Task to carry out — Check each line of the data below for the string "ascending", then state how many have it and nothing else.

Data for processing —
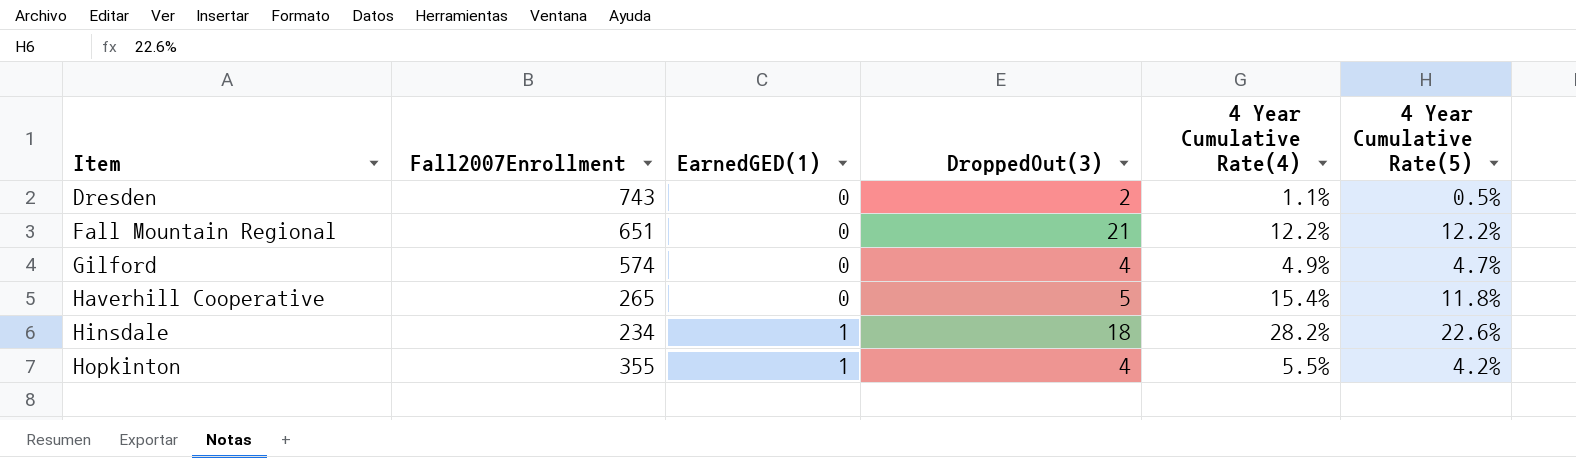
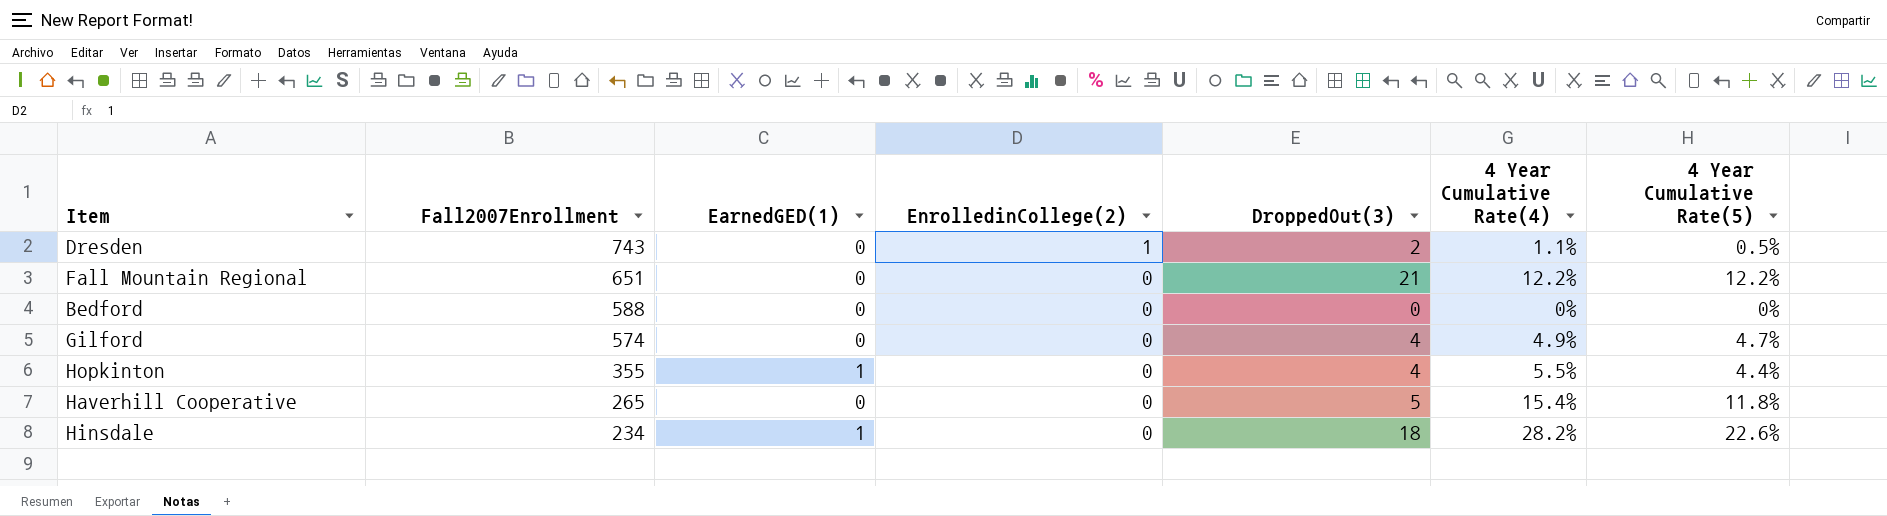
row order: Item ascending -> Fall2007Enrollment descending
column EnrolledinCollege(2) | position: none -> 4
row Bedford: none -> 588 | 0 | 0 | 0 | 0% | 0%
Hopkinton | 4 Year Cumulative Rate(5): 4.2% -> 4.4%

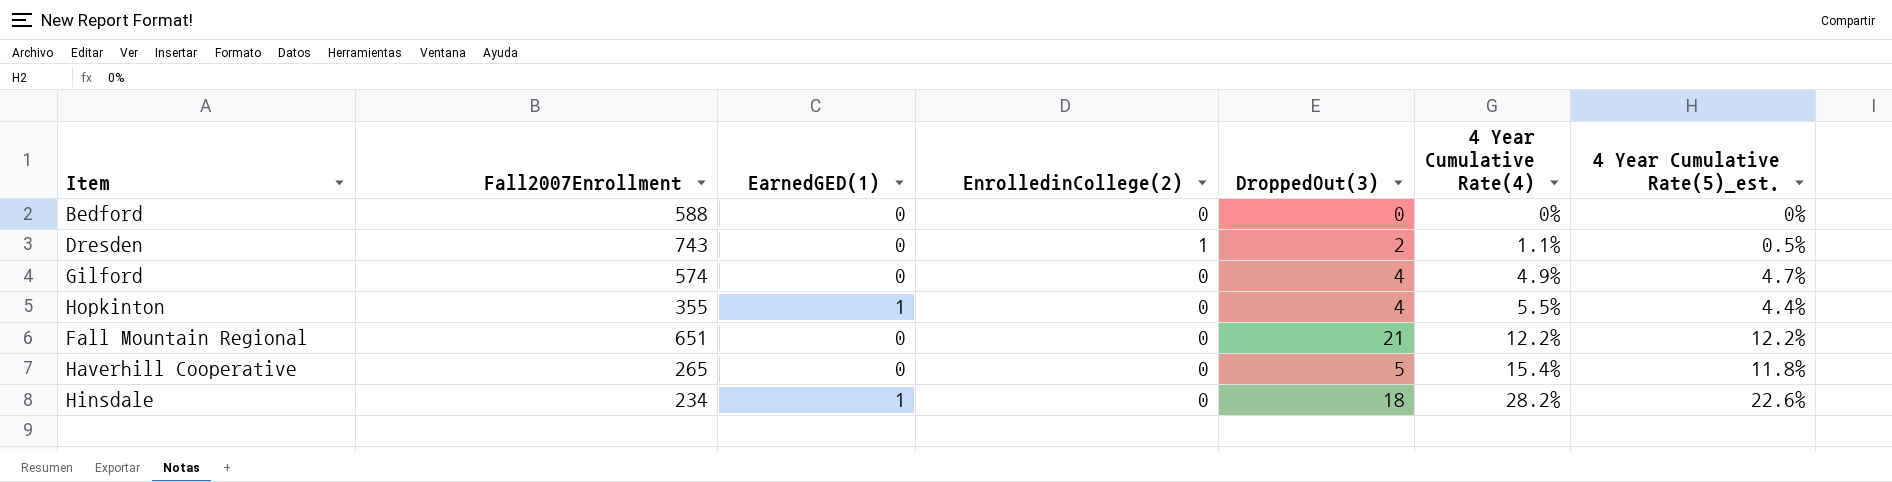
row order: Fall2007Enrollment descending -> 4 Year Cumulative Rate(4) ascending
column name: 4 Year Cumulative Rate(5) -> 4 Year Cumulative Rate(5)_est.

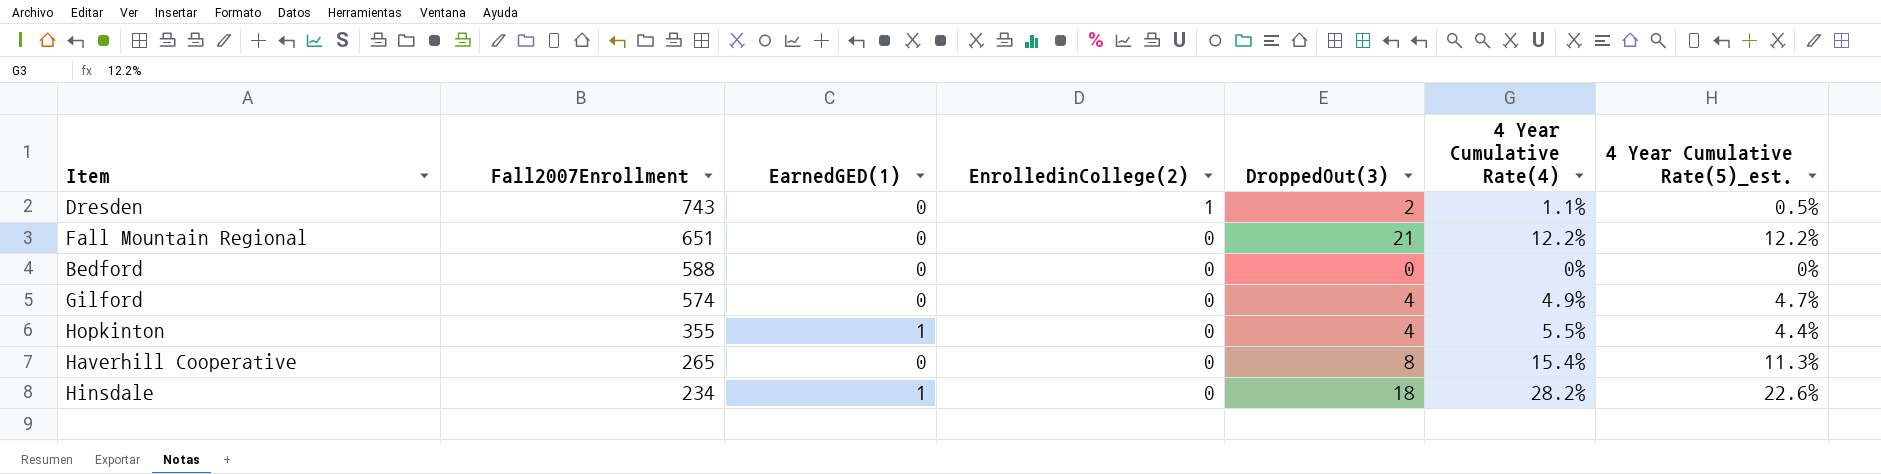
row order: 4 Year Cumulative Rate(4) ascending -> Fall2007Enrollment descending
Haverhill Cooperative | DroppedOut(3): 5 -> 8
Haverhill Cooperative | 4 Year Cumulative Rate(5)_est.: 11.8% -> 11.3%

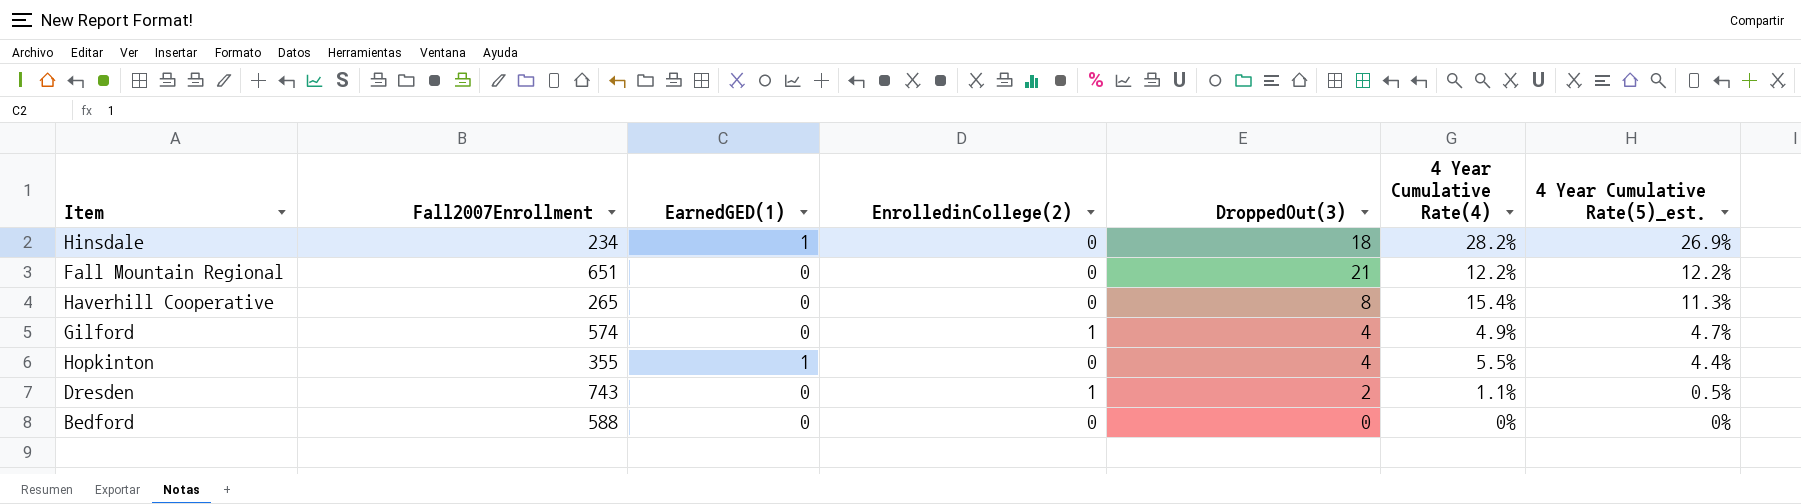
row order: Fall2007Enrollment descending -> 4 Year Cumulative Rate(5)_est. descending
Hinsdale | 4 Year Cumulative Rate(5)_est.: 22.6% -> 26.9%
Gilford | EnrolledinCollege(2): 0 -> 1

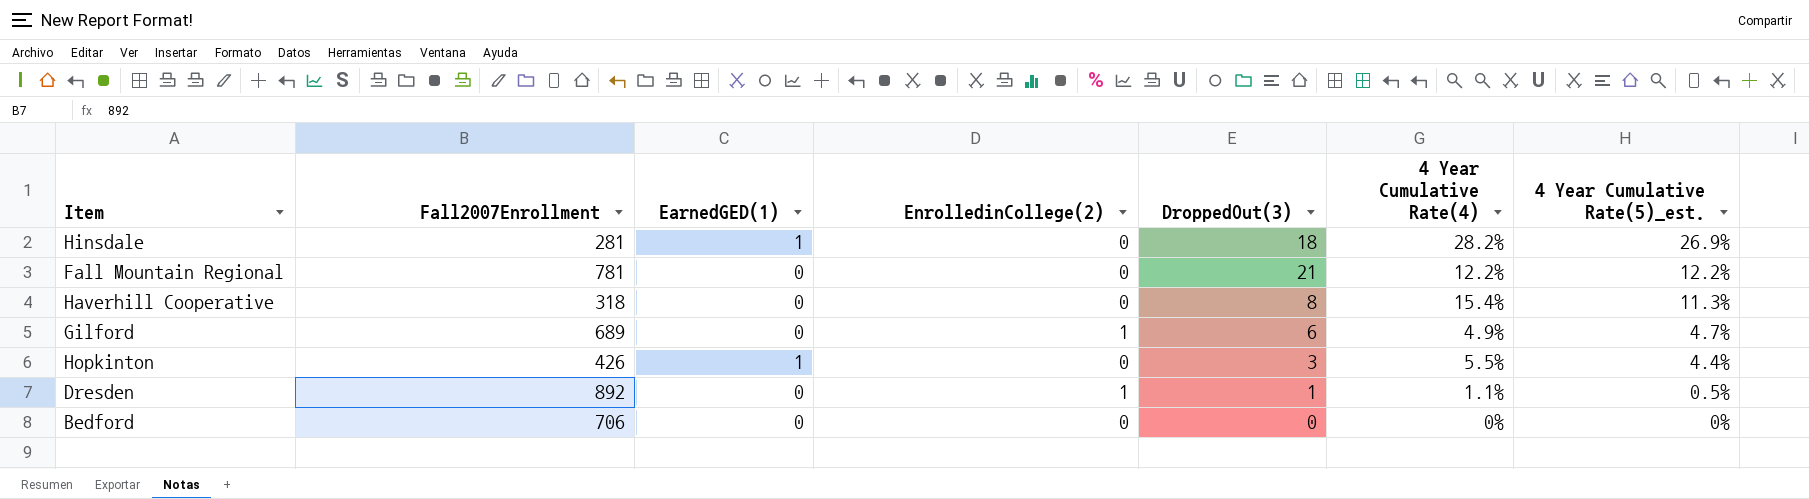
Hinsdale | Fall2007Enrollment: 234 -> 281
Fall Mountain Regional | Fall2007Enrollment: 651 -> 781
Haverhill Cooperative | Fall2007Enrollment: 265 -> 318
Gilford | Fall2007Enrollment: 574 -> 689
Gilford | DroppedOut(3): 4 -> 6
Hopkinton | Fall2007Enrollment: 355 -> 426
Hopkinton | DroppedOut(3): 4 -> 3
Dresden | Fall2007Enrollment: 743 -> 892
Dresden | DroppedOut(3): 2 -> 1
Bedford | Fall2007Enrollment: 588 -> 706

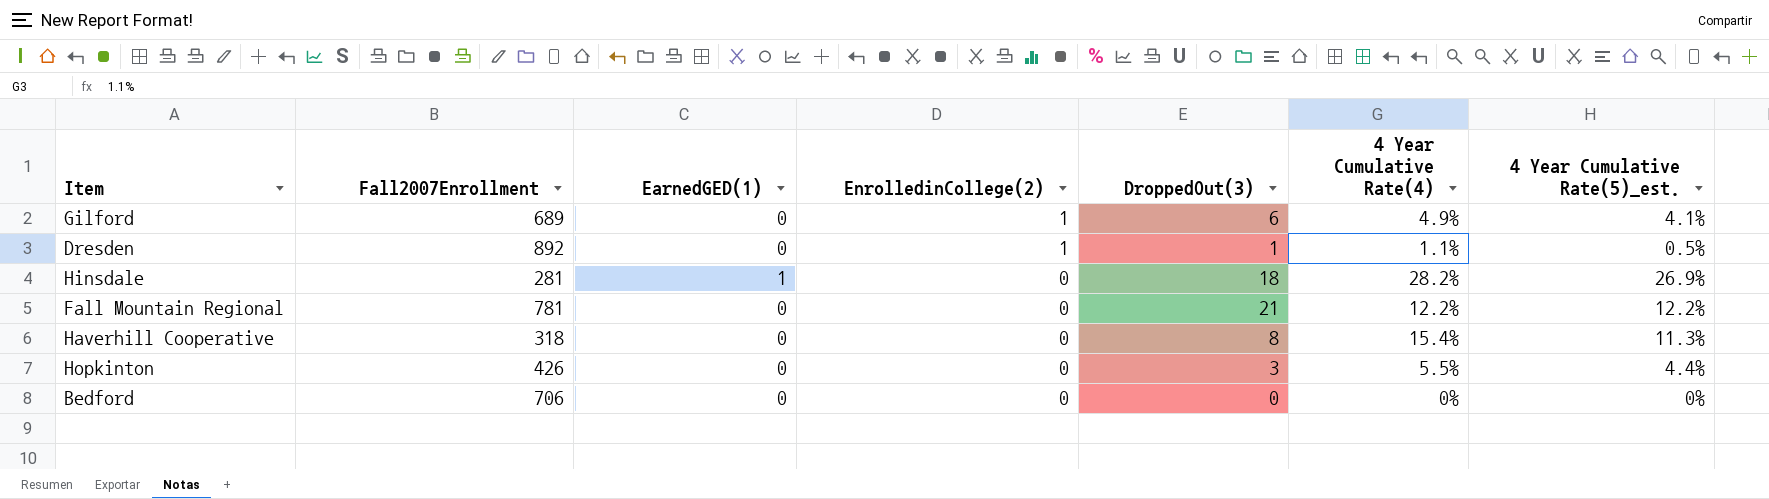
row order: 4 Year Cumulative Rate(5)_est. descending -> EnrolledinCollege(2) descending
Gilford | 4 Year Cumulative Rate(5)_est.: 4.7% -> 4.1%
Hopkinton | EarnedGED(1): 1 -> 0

Solution to this problem — 3